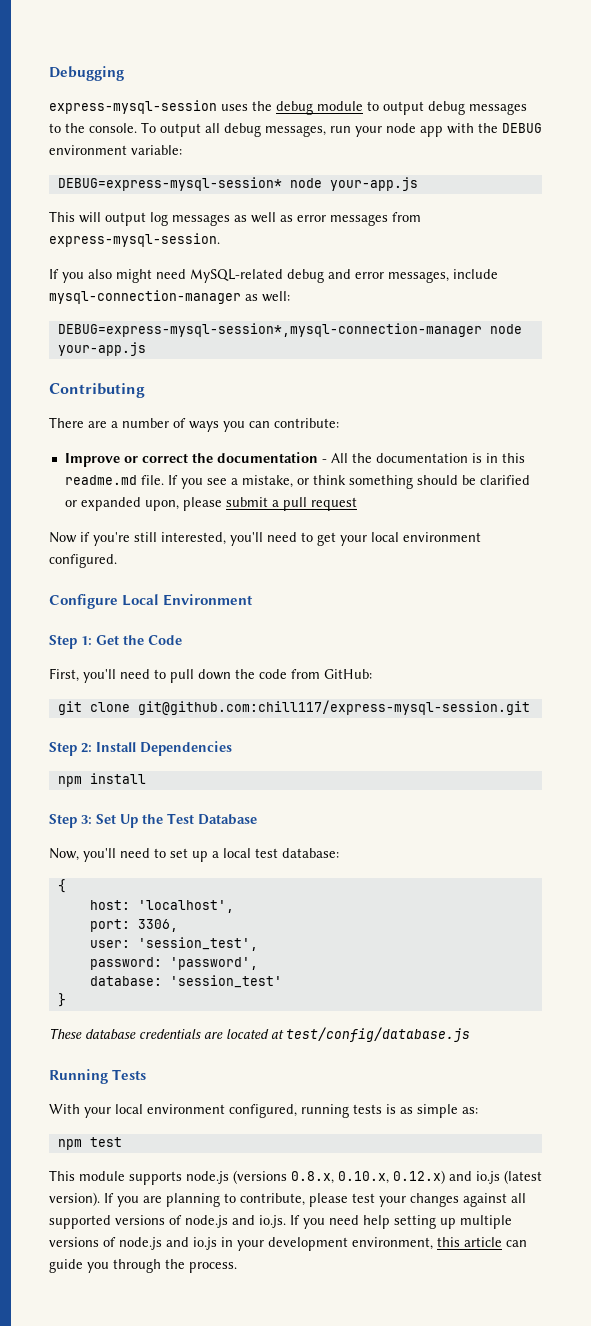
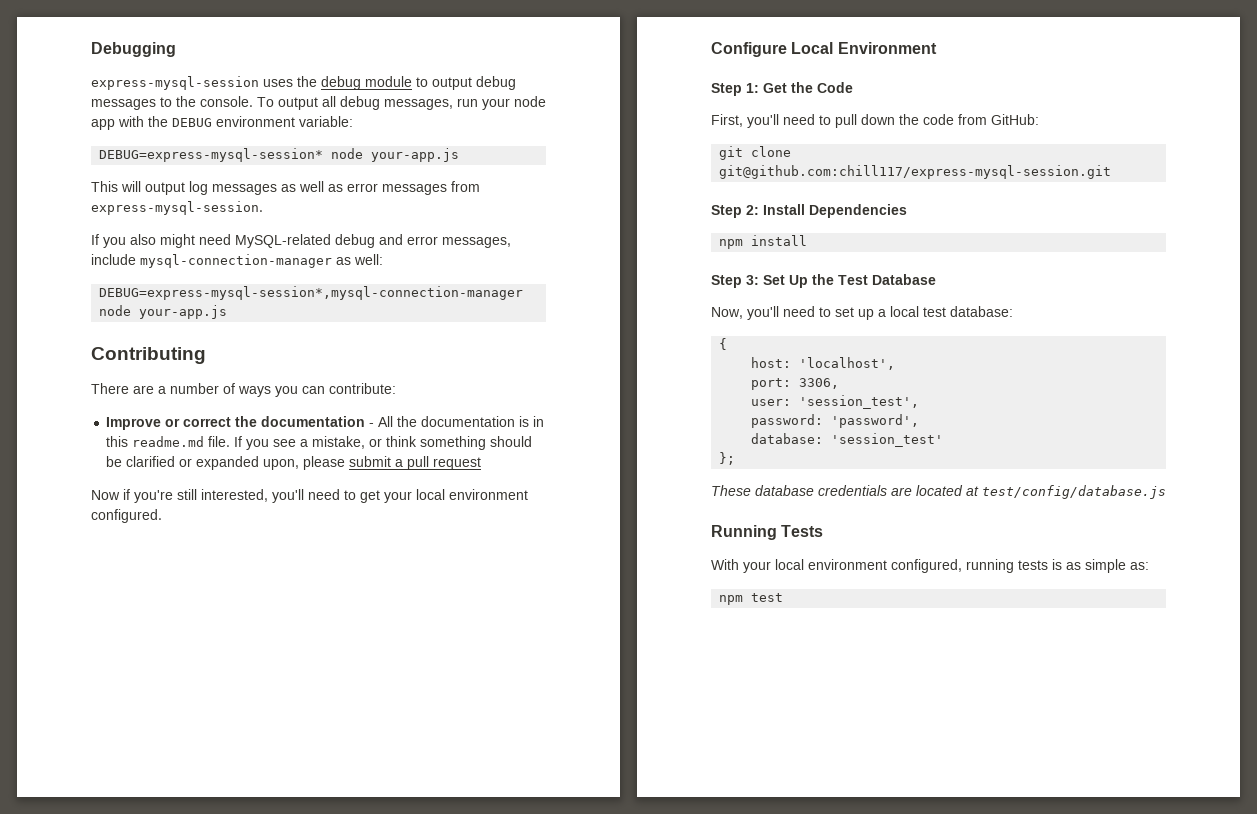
[57,993,66,1007] } -> [719,452,736,465] };
[49,1170,542,1185] [49,1192,526,1207] [49,1215,512,1229] [49,1237,527,1251] [49,1259,237,1273] // This module supports node.js (versions 0.8.x, 0.10.x, 0.12.x) and io.js (latest version). If you are planning to contribute, please test your changes against all supported versions of node.js and io.js. If you need help setting up multiple versions of node.js and io.js in your development environment, this article can guide you through the process. -> (784, 597) none

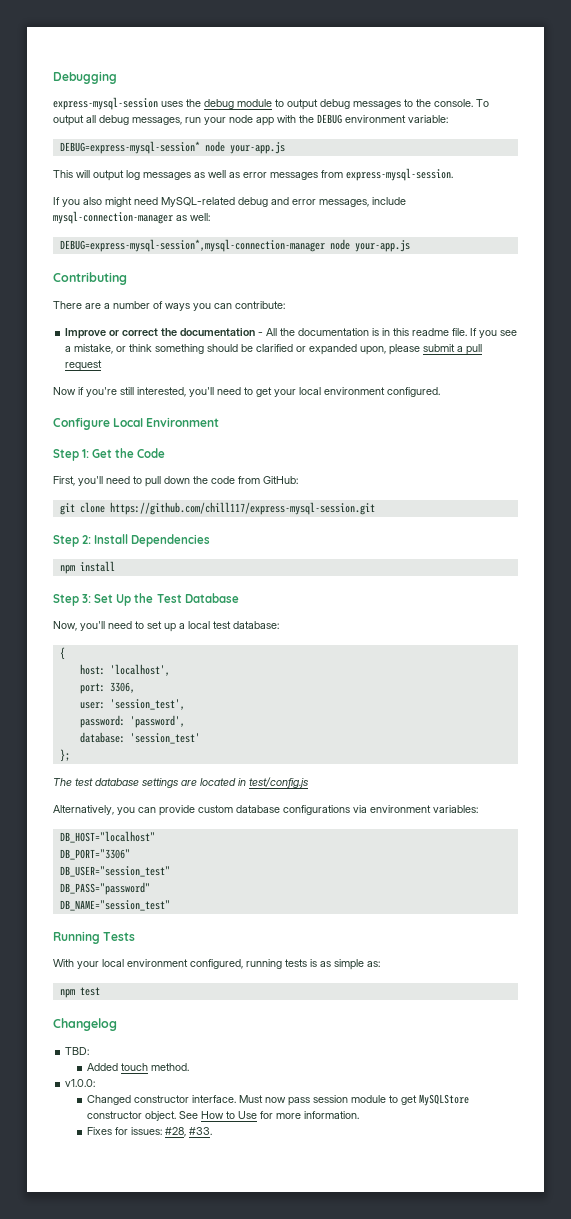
[132,436,205,447] readme.md -> [412,328,450,336] readme
[719,165,1112,179] git@github.com:chill117/express-mysql-session.git -> [109,502,375,515] https://github.com/chill117/express-mysql-session.git
[711,485,1166,499] These database credentials are located at test/config/database.js -> [53,777,308,788] [53,805,478,816] [59,831,155,843] [59,849,130,860] [59,866,170,877] [59,882,150,895] [59,900,170,911] The test database settings are located in test/config.js // Alternatively, you can provide custom database configurations via environment variables: // DB_HOST="localhost" // DB_PORT="3306" // DB_USER="session_test" // DB_PASS="password" // DB_NAME="session_test"
(784, 597) none -> [53,1018,117,1031] [65,1047,90,1055] [86,1063,189,1071] [65,1079,96,1087] [86,1094,469,1106] [86,1111,359,1121] [86,1127,212,1137] // Changelog // TBD: // Added touch method. // v1.0.0: // Changed constructor interface. Must now pass session module to get MySQLStore constructor object. See How to Use for more information. // Fixes for issues: #28, #33.

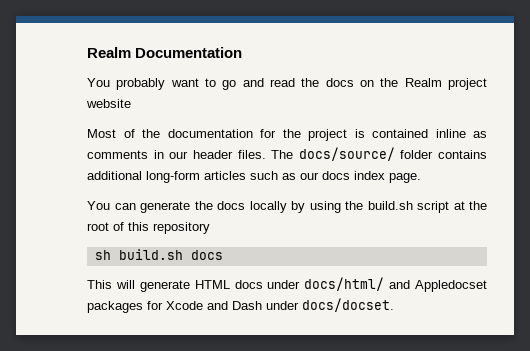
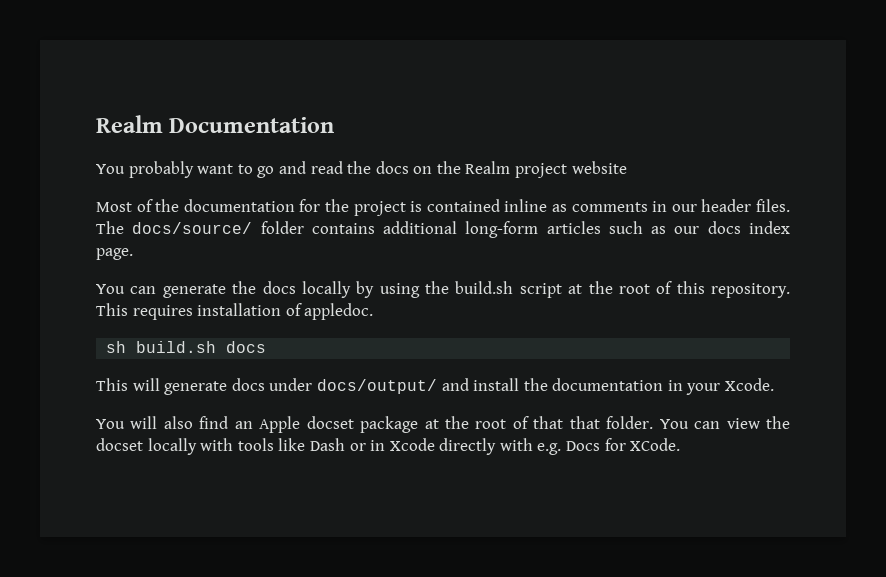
[153,222,210,234] repository -> [711,283,790,298] [96,303,374,320] repository. This requires installation of appledoc.
[194,280,230,289] HTML -> (228, 388) none
[304,277,487,292] [87,298,394,313] docs/html/ and Appledocset packages for Xcode and Dash under docs/docset. -> [316,378,775,395] [96,416,791,433] [96,438,681,455] docs/output/ and install the documentation in your Xcode. // You will also find an Apple docset package at the root of that that folder. You can view the docset locally with tools like Dash or in Xcode directly with e.g. Docs for XCode.

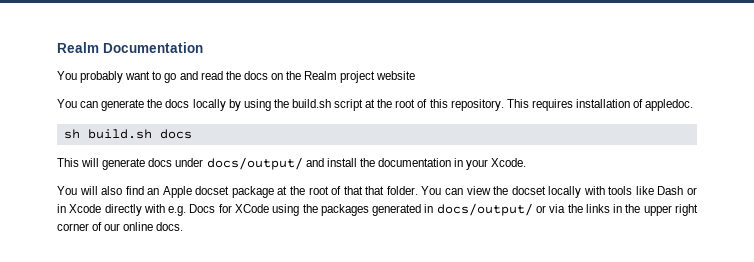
[96,199,791,216] [96,221,790,238] [96,248,133,260] // Most of the documentation for the project is contained inline as comments in our header files. The docs/source/ folder contains additional long-form articles such as our docs index page. -> (416, 75) none
[630,438,681,451] XCode. -> [234,203,699,216] [57,222,184,231] XCode using the packages generated in docs/output/ or via the links in the upper right corner of our online docs.

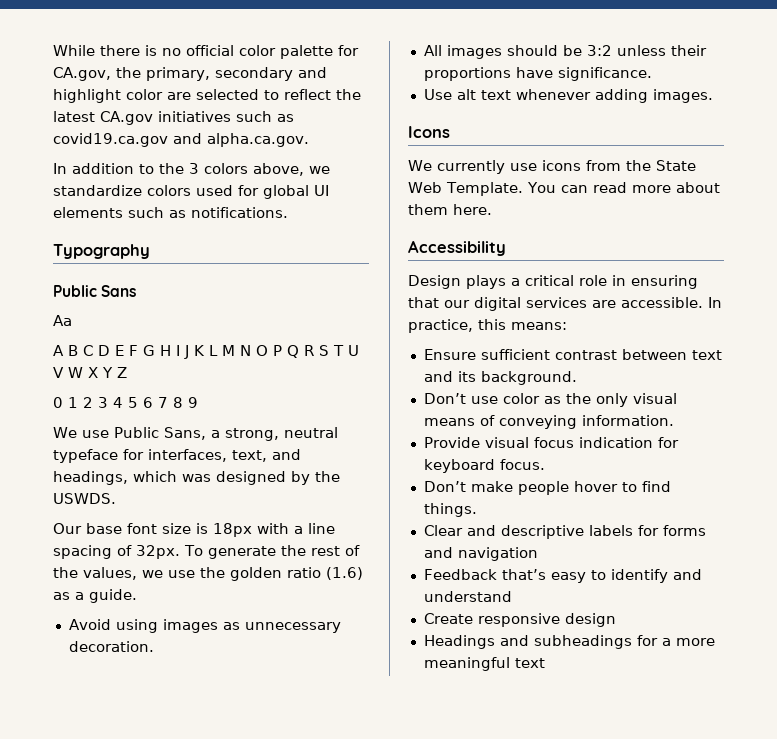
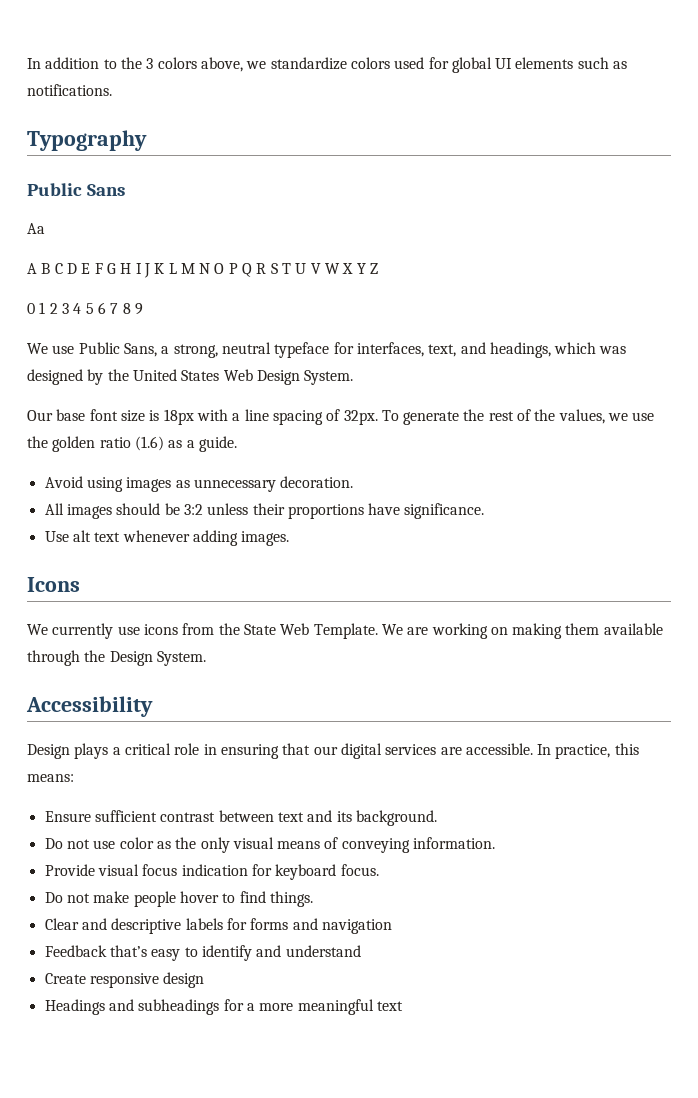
[53,45,359,59] [53,67,327,81] [53,89,361,103] [53,111,294,125] [53,133,309,147] While there is no official color palette for CA.gov, the primary, secondary and highlight color are selected to reflect the latest CA.gov initiatives such as covid19.ca.gov and alpha.ca.gov. // -> (27, 63) none
[53,493,116,504] USWDS. -> [132,369,354,385] United States Web Design System.
[526,182,720,193] [408,204,492,215] You can read more about them here. -> [381,623,663,639] [27,650,206,666] We are working on making them available through the Design System.
[423,393,466,404] Don’t -> [44,838,90,849] Do not
[423,481,466,492] Don’t -> [44,892,90,903] Do not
◆ ◆ ◆ ◆ ◆
- _Action item_
Check each line of the material for "docs". Copy the ones that have it.

- _Reply to the exercise_
[304,277,487,292] [87,298,394,313] docs/html/ and Appledocset packages for Xcode and Dash under docs/docset. -> [316,378,775,395] [96,416,791,433] [96,438,681,455] docs/output/ and install the documentation in your Xcode. // You will also find an Apple docset package at the root of that that folder. You can view the docset locally with tools like Dash or in Xcode directly with e.g. Docs for XCode.
[96,199,791,216] [96,221,790,238] [96,248,133,260] // Most of the documentation for the project is contained inline as comments in our header files. The docs/source/ folder contains additional long-form articles such as our docs index page. -> (416, 75) none
[630,438,681,451] XCode. -> [234,203,699,216] [57,222,184,231] XCode using the packages generated in docs/output/ or via the links in the upper right corner of our online docs.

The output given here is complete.